Life With Wasps
Island Voices, September 2023

Life With Wasps

By Michael Shook

I finally got around to staining the gates in the back of the property this month. They were holding up well, but red cedar does last longer with some protection. So, back I went, stain bucket in hand, brush in the other. As I approached the largest of the gates, I could see two unmistakable forms thereon – bald-headed wasps. 

They paid no attention to me. I stood back a couple of feet and watched them work. They were gnawing away industriously at the softest part of the wood grain, gathering it up for nest material. I looked around at the surrounding woods and brush, wondering if their house was nearby. If it was, I wanted to make sure I knew where, for obvious reasons. Years ago, on a firewood expedition, I’d blundered into a bald-faced nest, and got a sting on the ear (ouch), lost an expensive, custom-made earplug when I whacked at the beast, and then got to experience the worst headache I’ve ever had. 

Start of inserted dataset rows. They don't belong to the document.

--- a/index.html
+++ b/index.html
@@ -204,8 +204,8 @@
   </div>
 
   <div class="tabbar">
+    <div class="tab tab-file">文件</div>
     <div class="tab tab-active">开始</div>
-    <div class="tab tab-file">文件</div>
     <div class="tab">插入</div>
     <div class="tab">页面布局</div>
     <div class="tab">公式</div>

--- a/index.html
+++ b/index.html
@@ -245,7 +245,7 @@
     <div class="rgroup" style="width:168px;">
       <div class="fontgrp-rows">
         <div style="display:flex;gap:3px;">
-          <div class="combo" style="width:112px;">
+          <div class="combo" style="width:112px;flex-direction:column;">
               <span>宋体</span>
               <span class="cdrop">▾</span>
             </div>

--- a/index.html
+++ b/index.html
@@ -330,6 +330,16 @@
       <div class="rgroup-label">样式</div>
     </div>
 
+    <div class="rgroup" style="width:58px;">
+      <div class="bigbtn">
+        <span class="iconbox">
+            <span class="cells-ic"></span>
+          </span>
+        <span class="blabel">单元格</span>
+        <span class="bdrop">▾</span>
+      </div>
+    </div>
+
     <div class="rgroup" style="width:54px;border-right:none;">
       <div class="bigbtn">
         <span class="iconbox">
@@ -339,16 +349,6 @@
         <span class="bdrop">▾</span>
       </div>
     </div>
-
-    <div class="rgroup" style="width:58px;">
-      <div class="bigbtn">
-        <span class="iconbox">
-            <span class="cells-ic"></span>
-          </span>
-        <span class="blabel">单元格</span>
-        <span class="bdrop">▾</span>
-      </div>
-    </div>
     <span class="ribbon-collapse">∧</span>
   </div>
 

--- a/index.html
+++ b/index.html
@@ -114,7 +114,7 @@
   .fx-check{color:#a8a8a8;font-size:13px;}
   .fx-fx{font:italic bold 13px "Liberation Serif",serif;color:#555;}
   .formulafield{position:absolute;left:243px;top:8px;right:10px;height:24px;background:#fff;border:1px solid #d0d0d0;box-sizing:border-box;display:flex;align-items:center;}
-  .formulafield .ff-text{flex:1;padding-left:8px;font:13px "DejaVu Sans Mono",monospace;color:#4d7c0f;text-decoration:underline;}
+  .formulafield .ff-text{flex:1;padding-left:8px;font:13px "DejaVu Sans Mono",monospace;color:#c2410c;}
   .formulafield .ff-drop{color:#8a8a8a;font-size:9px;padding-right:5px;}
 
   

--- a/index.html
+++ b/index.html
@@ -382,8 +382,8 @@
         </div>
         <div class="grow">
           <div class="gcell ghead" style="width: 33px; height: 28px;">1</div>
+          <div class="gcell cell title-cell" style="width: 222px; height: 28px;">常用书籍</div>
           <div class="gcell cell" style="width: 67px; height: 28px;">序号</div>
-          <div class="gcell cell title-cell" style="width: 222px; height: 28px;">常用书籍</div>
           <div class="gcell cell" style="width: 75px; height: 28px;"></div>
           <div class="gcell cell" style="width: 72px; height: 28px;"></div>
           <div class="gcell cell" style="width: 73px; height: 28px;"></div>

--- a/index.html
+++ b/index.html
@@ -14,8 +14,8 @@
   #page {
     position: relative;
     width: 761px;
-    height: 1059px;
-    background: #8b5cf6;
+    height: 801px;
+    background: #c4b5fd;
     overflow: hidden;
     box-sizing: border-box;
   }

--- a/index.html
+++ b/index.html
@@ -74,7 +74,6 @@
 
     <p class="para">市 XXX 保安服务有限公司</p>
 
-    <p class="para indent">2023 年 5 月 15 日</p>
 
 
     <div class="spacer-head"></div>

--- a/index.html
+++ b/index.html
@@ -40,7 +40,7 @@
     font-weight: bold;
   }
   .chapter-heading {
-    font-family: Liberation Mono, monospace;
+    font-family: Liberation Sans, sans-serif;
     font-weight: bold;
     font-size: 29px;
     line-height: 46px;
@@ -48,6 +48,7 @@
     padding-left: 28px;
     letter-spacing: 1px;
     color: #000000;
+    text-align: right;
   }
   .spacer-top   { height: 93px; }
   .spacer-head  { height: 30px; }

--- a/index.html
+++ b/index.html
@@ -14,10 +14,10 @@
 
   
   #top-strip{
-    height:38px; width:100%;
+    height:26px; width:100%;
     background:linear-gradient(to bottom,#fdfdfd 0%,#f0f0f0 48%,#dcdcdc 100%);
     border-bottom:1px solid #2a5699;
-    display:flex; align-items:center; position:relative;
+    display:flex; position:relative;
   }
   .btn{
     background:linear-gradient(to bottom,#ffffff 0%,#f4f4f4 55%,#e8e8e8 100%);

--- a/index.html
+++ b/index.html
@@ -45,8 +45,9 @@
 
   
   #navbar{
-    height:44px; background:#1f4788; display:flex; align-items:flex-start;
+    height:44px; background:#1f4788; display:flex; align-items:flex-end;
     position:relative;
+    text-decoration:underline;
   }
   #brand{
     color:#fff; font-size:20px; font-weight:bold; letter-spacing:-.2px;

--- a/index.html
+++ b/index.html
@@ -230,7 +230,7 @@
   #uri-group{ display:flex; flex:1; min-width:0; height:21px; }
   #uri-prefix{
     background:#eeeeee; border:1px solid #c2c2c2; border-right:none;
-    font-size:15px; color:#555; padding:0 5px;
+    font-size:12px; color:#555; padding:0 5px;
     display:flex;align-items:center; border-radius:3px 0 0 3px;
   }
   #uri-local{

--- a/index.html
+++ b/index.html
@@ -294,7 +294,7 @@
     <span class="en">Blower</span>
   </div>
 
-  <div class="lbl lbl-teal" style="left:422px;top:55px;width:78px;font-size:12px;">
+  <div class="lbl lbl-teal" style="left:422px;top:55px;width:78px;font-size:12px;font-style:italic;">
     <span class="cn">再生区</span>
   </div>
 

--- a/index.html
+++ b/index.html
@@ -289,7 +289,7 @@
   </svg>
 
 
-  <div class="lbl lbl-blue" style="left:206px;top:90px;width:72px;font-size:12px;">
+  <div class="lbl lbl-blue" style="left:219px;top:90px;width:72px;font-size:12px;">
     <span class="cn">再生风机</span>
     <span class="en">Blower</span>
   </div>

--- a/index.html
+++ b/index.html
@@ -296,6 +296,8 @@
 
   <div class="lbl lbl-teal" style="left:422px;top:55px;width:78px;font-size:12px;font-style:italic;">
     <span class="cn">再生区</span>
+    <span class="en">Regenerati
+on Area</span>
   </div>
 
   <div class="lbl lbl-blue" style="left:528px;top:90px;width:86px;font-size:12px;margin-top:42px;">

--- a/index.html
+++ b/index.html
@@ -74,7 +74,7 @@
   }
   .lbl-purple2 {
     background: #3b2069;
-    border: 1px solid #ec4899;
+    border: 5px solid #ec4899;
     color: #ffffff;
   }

However, nothing dramatic or painful occurred this time. They left, and I examined the wood. The gates are a simple rectangular frame of 2 x 4 cedar, with a 1 x 4 cedar “X” brace, and deer fence wire attached. Over the nine years the gates have been up, various wasps have left the wood of all the surfaces sculpted, such that the softest, widest grain forms small valleys between the much harder ridges of stout grain. It is remarkable how much has been spirited away, and made into paper. 

We have many wasps around our place. The larger, more fierce varieties – bald-faced, black-and-yellow (both called hornets, but not truly so), and the much smaller (but exceedingly cranky) ground-dwelling yellowjackets – rarely if ever build on the house, or near it. Far on the other end of the scale from such surly creatures are two favorite visitors, who only show themselves occasionally: the Great Golden Digger wasp and the Cuckoo wasp. Both of these are nectar-feeders and are quite docile. The Cuckoo has a tiny stinger and is so retiring it will usually simply curl up if badgered by a human. Both of these wasps, however, have a trait that is irresistible to me, and that is beauty. 

The Cuckoo is at most a mere 5/16ths of an inch in length, but its bright, metallic green is impossible to miss on a flower – a tiny, glimmering fragment of emerald, often carrying with it what appears to be luggage – saddle-bags of yellow pollen. 

The Golden Digger is much larger, about 1-inch plus in length, and is a delight. Their legs, the latter part of the thorax, and the first two-thirds of the abdomen, are a stunning  amber gold that seems to glow from within. The head is mostly black, and there is a black accent band on the tail end that supplies an elegant finish. The wings are likewise amber, but delicately translucent, with, again, black on the tips. If I let the mint plant in its container go to flower, they will visit it by the score, wings shimmering in the sun as they move from blossom to blossom.

There is another important species I should mention – the European paper wasp. It arrived here in the 1980s or so, and is now ubiquitous across Canada, the United States, and Mexico. Are they originally French? German? Perhaps Italian, or maybe Dutch, tolerant peoples both, and these wasps are the same, roughly – at least, for wasps. They love to make their homes in the undulations that form the center part of the metal roofing panels covering our house, garage, and shed. They also build under ledges, like the ones formed by the boards we placed to sit on and pick blueberries from the plants in raised beds. Roughly estimating, we’ve got at least hundreds, maybe more. Thank goodness they are not aggressive. As long as I am not bashing about their housing, I can work right next to them without a problem. 

However, while picking blueberries the other day, I did just that, trying to untangle some of the bird netting. A moment before I saw them swarming (if 7 or 8 can be a swarm – their nests are usually small), I felt a searing jab in my hand, near my thumb joint. Ouch, again. 

Well, that was largely my responsibility. The initial pain faded quickly, and while I had to put up with some swelling and terrific itching for the week it took my body to process the venom, it was, overall, a minor thing. And the benefits of having so many of these and other wasps around the place is the near-complete absence of aphids and noxious caterpillars. With so many predators around, it’s easy and fun to watch them all as they hunt, foraging around under and through the daphne, jasmine, osmanthus, kinnikinnick, and so on, as well as the blueberries. The European wasps generally stay low in the garden cover, but will also venture into trees to eat tent caterpillars, a larva so foul-tasting birds won’t touch them. It makes me think they – the Euros – couldn’t be Italian after all. No Italian I ever met would eat such awful food.